I'm a network newbie, so bear with me!







I have a Vista laptop for which I want to set up a basic home wireless network in order to be able to use the laptop anywhere in the house without being tied to a wire. On Saturday 1/3 I purchased a D-Link DIR-615. This morning I attempted to set this router up. I used the wizard on the CD that came with the hardware. I could not get a connection to the internet. I called D-Link's technical support. Their tech support leaves much to be desired. Because of the thick accents of both of the people I talked to, I had to repeatedly ask them to repeat what it was they were telling me to do. After an hour and a half on the phone with them, they told me that the router was working fine and they could not help me. I then called my ISP tech support. The first thing they had me check was the MAC ID on the bottom of the router. D-Link tech support had repeatedly had me click on a button that cloned the MAC Address of my PC. My ISP tech support had me do a hard reset on the router and this reset the MAC Address to match the MAC ID on the sticker. Once this was done, I opened my Firefox browser and instantly got a connection. I thanked my ISP tech support guy and hung up. I tried to go a couple of places on the internet and once again couldn't get in.

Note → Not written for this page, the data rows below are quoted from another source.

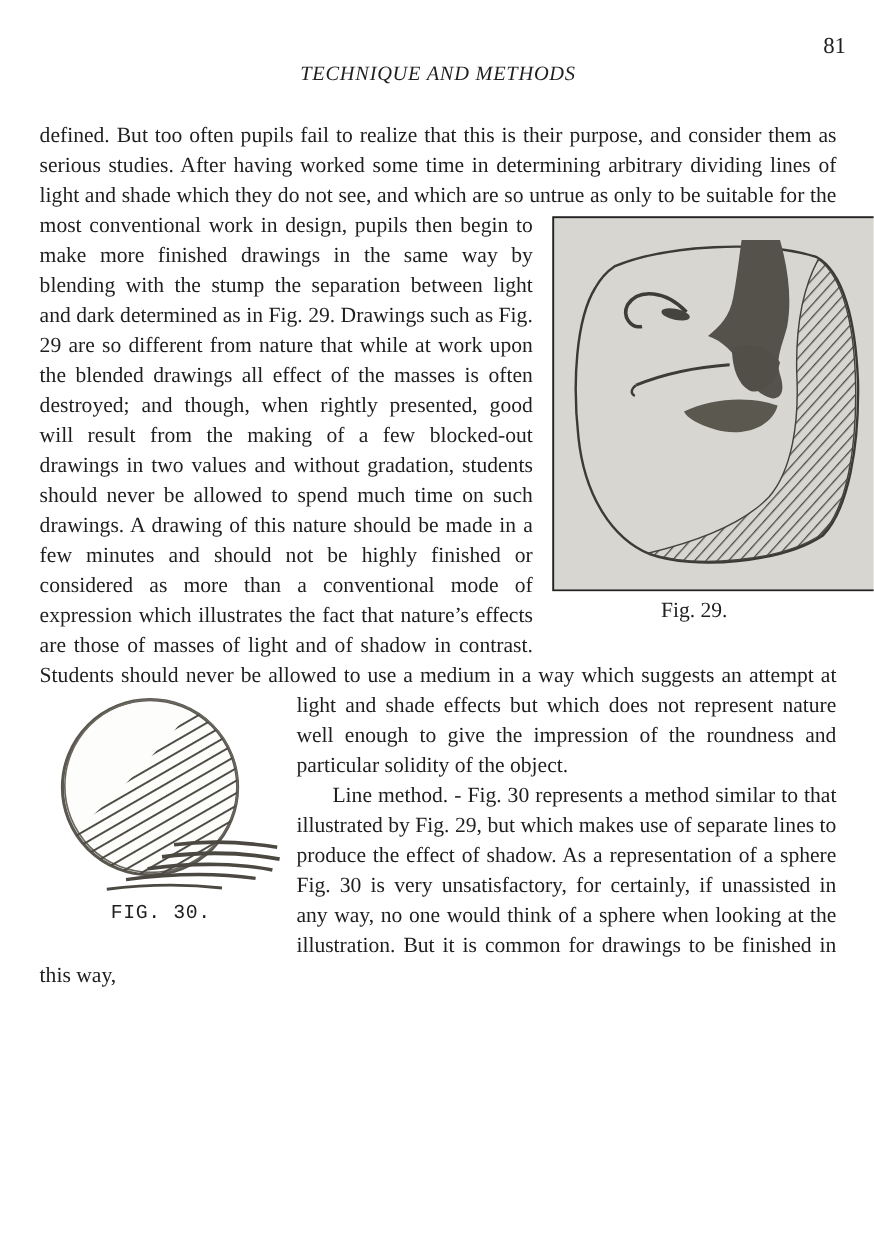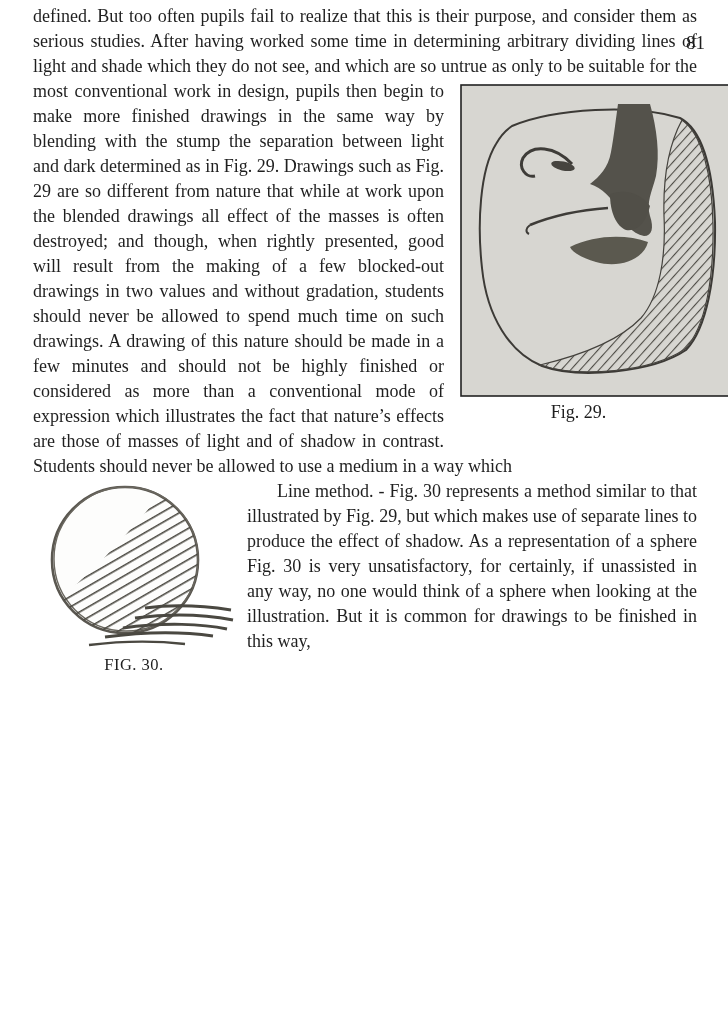"TECHNIQUE AND METHODS" div.running-title { html: none -> <div>TECHNIQUE AND METHODS</div> }
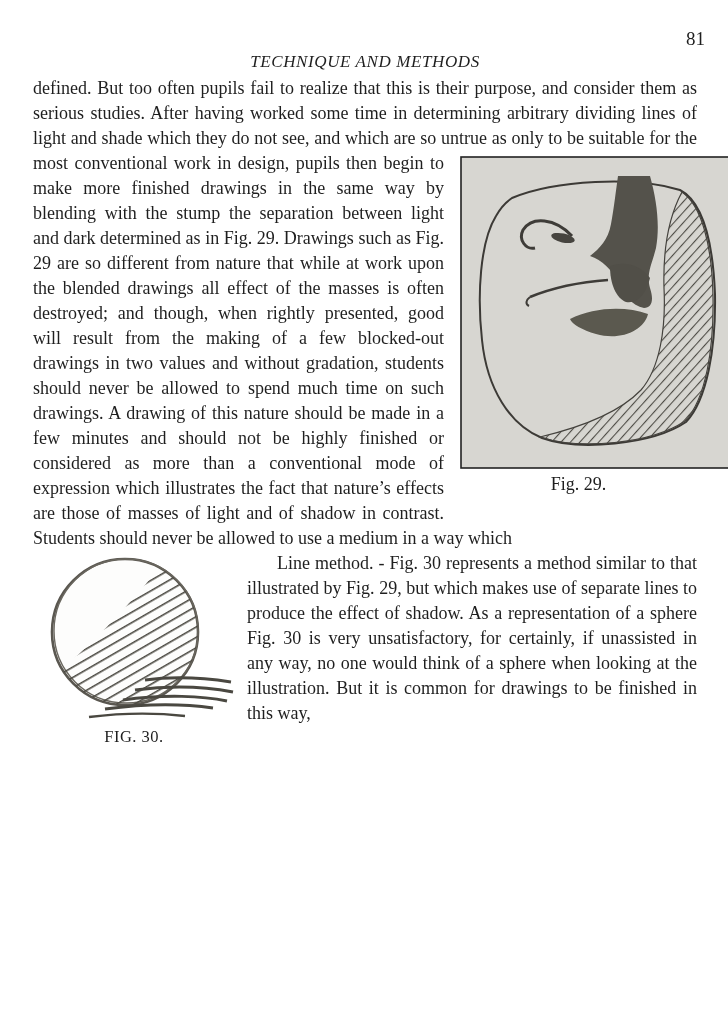"defined. But too often pupils" .body-text { margin-top: 4px -> 28px }
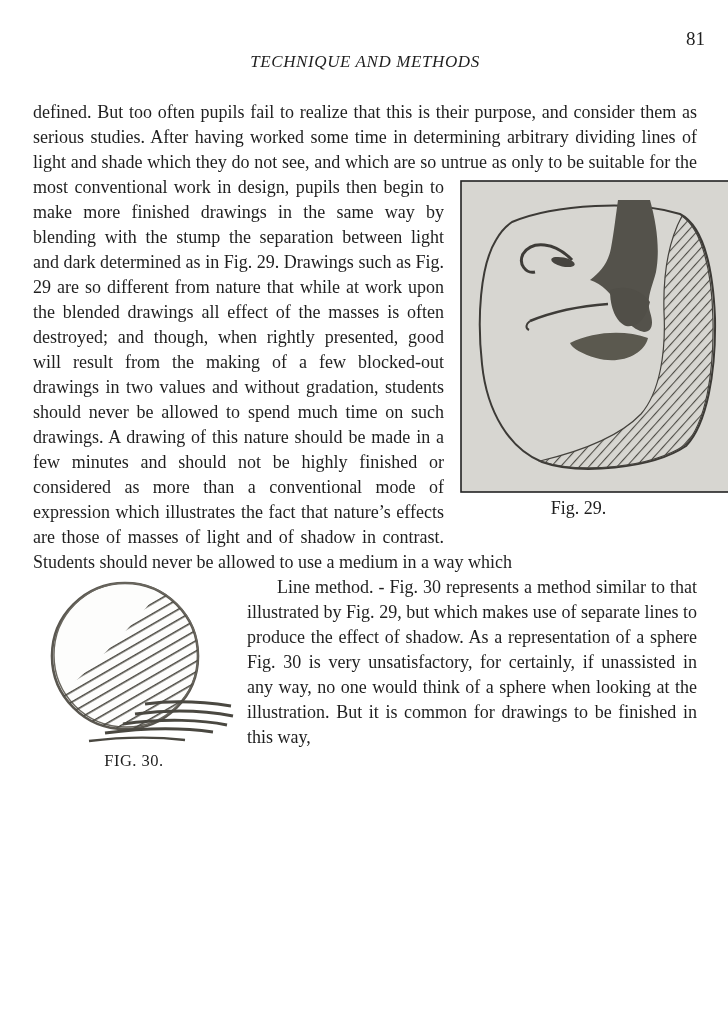"suggests an attempt at light" span { html: none -> <span>suggests an attempt at light and shade effects but which does not represent nature well enough to give the impression of the roundness and particular solidity of the object.</span> }
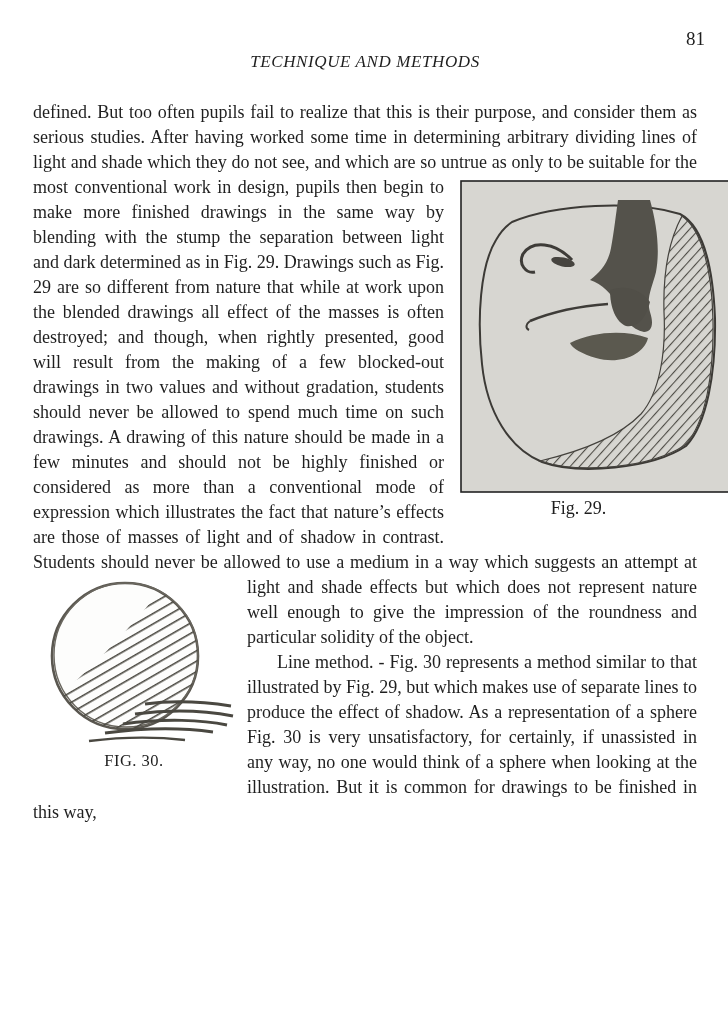"FIG. 30." .figure-30 { font-family: none -> Liberation Mono, monospace }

I then noticed that the connection was intermittent. I was online, then offline, then online again. I logged back into the router using the 192.168.**.* address they gave me and went to the status screen there. I saw that the connection there was constantly disconnecting and reconnecting. It is randomly doing this. It will stay connected for just over a minute one time and then will only stay connected for 18 seconds the next time. I also noticed on this screen that the MAC Address is exactly like the MAC ID on the sticker for the internet connection, but below that the MAC Address listed for the LAN settings and the WAN settings is one digit different. I don't know if the MAC Address thing could be causing it to constantly reconnect or if there is some other issue. Any help???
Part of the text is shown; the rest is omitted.